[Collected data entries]
________
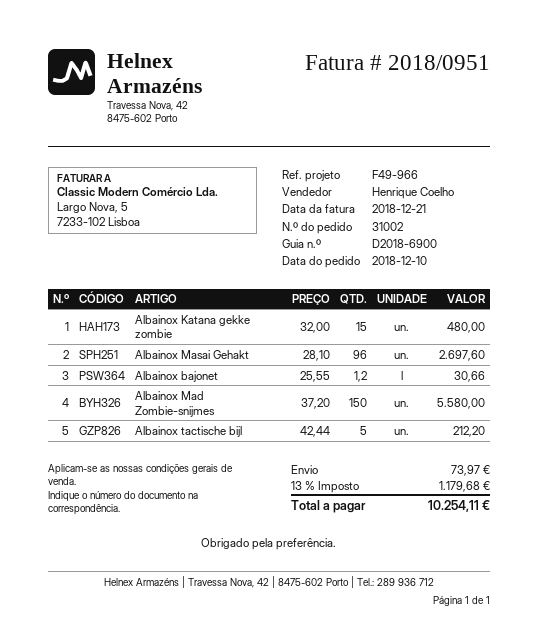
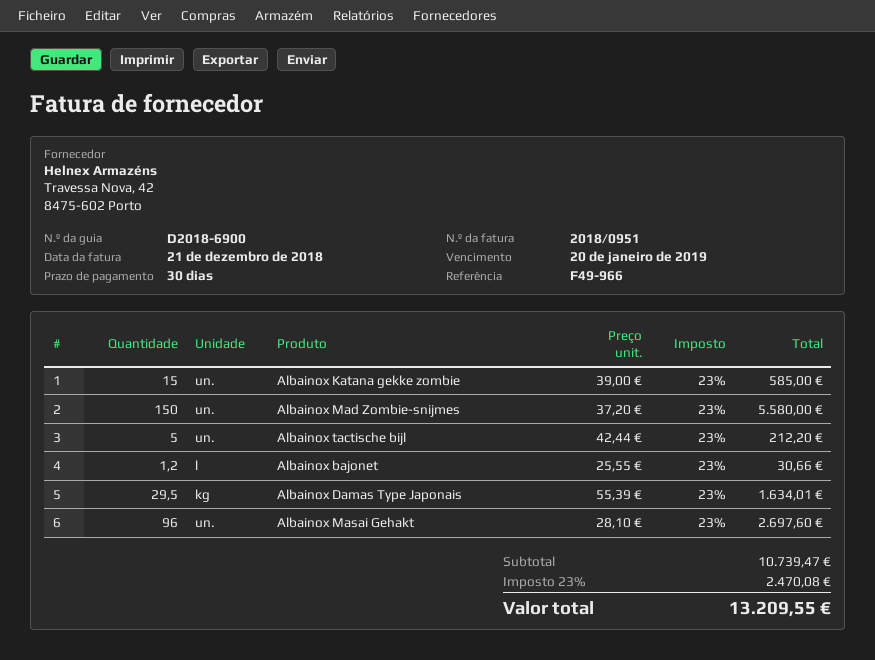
Albainox Katana gekke zombie: 15 x 32.00 = 480.00 -> 15 x 39.00 = 585.00
Albainox Damas Type Japonais: none -> 29.5 x 55.39 = 1634.01
shipping: 73.97 -> none
tax: 13% = 1179.68 -> 23% = 2470.08
total: 10254.11 -> 13209.55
________
# Exercise instructions
Reproduce every line from the entries that holds the word "none".

# Solution for this problem
Albainox Damas Type Japonais: none -> 29.5 x 55.39 = 1634.01
shipping: 73.97 -> none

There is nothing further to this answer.